Volume 22, Issue 9, pages 2001–2008, September 2013
How to Cite
Wells-Di Gregorio, S., Porensky, E. K., Minotti, M., Brown, S., Snapp, J., Taylor, R. M., Adolph, M. D., Everett, S., Lowther, K., Callahan, K., Streva, D., Heinke, V., Leno, D., Flower, C., McVey, A. and Andersen, B. L. (2013), The James Supportive Care Screening: integrating science and practice to meet the NCCN guidelines for distress management at a Comprehensive Cancer Center. Psycho-Oncology, 22: 2001–2008. doi: 10.1002/pon.3256
- Issue published online: 24 AUG 2013
- Article first published online: 25 FEB 2013
- Manuscript Accepted: 14 JAN 2013
- Manuscript Revised: 21 DEC 2012
- Manuscript Received: 10 OCT 2012
- factor analysis;
Selecting a measure for oncology distress screening can be challenging. The measure must be brief, but comprehensive, capturing patients' most distressing concerns. The measure must provide meaningful coverage of multiple domains, assess symptom and problem-related distress, and ideally be suited for both clinical and research purposes.

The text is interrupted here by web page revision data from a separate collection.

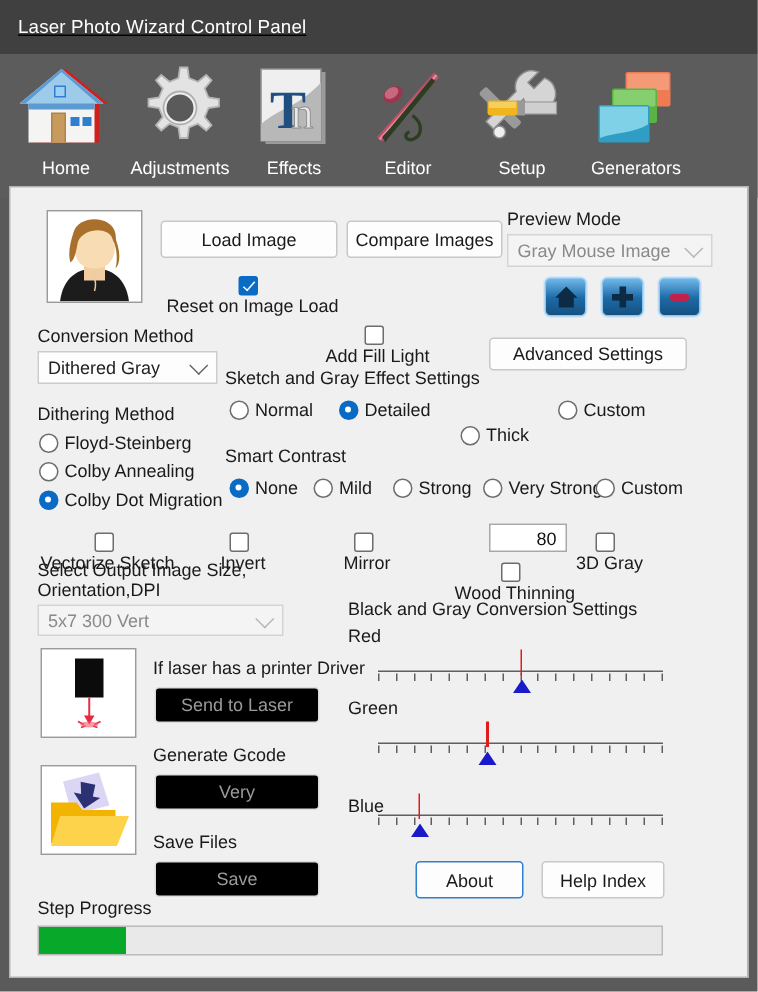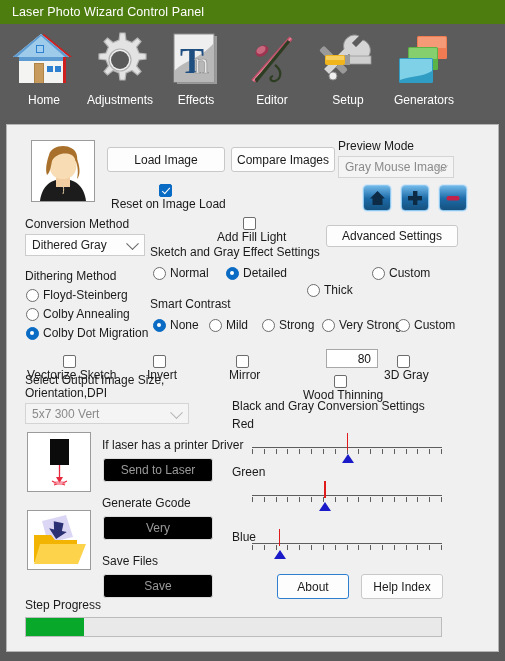"Laser Photo Wizard Control Panel" .titlebar { background: #4d7c0f -> #404040; height: 24px -> 36px; text-decoration: none -> underline }
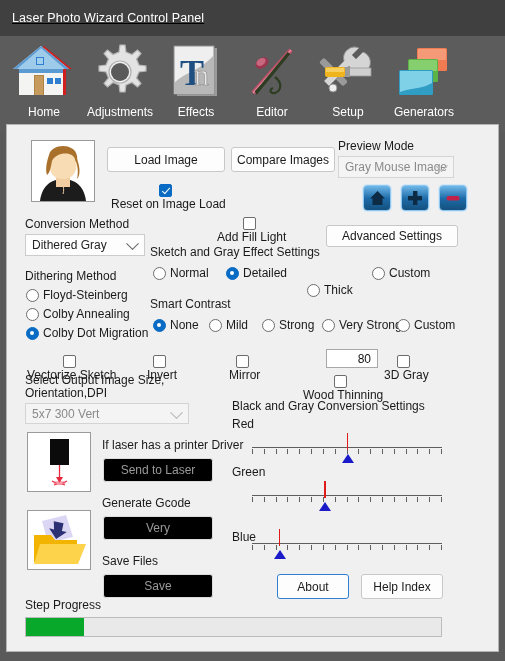"Gray Mouse Image" div.combo { width: 116px -> 137px }
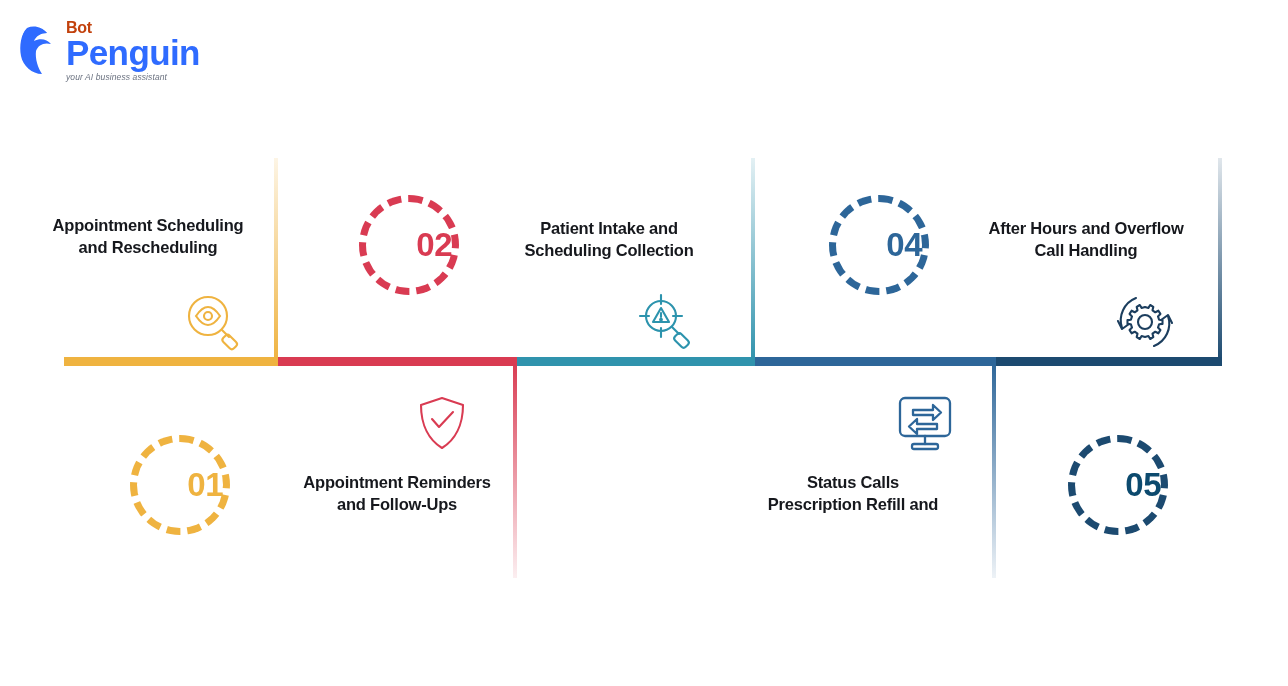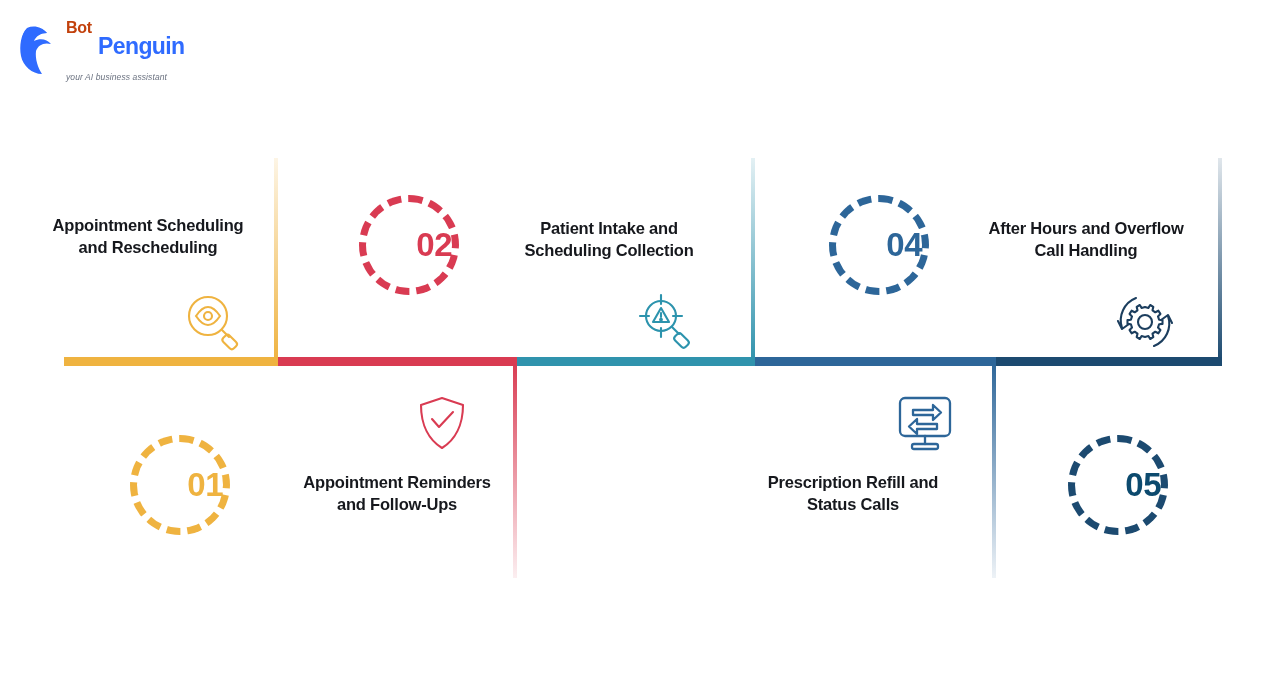"Penguin" .logo-penguin { font-size: 23px -> 35px; margin-left: 32px -> none }
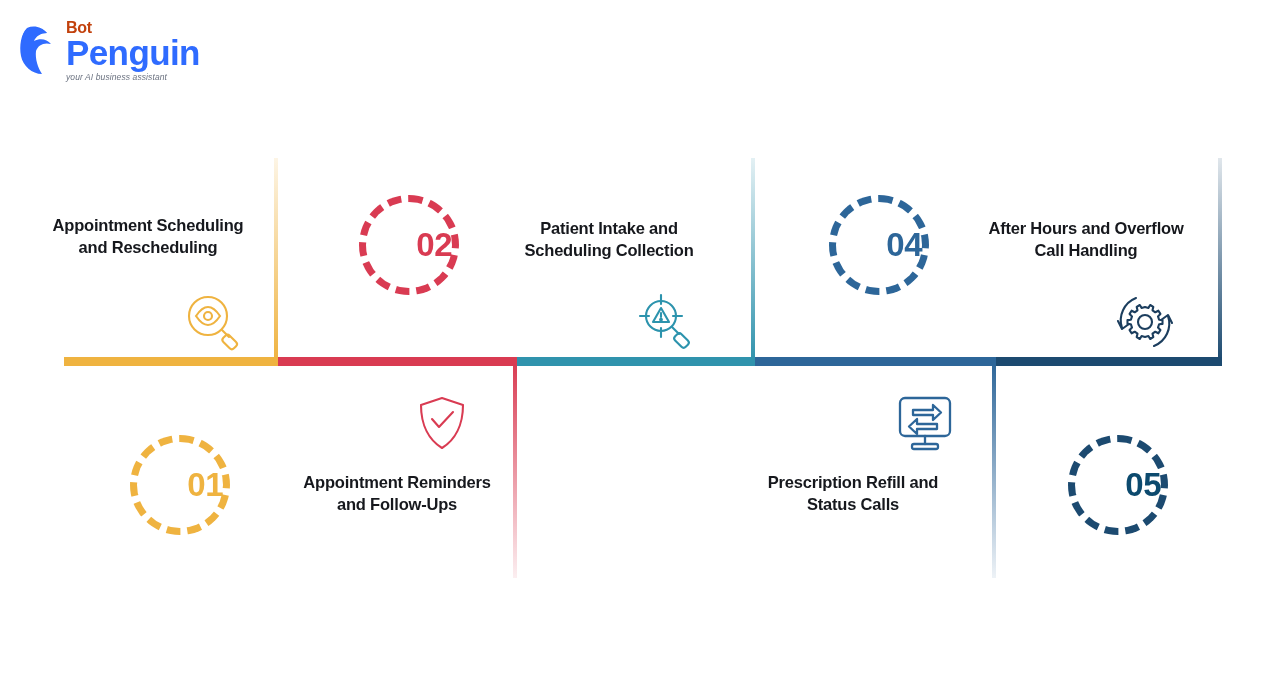"Prescription Refill and" div { order: before "Status Calls" -> after "Status Calls" }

From March 2006 to August 2012, the James Supportive Care Screening (SCS) was developed and validated in three phases including content validation, factor analysis, and measure validation. Exploratory factor analyses were completed with 596 oncology patients followed by a confirmatory factor analysis with 477 patients.
Six factors were identified and confirmed including (i) emotional concerns; (ii) physical symptoms; (iii) social/practical problems; (iv) spiritual problems; (v) cognitive concerns; and (vi) healthcare decision making/communication issues. Subscale evaluation reveals good to excellent internal consistency, test–retest reliability, and convergent, divergent, and predictive validity. Specificity of individual items was 0.90 and 0.87, respectively, for identifying patients with DSM-IV-TR diagnoses of major depression and generalized anxiety disorder.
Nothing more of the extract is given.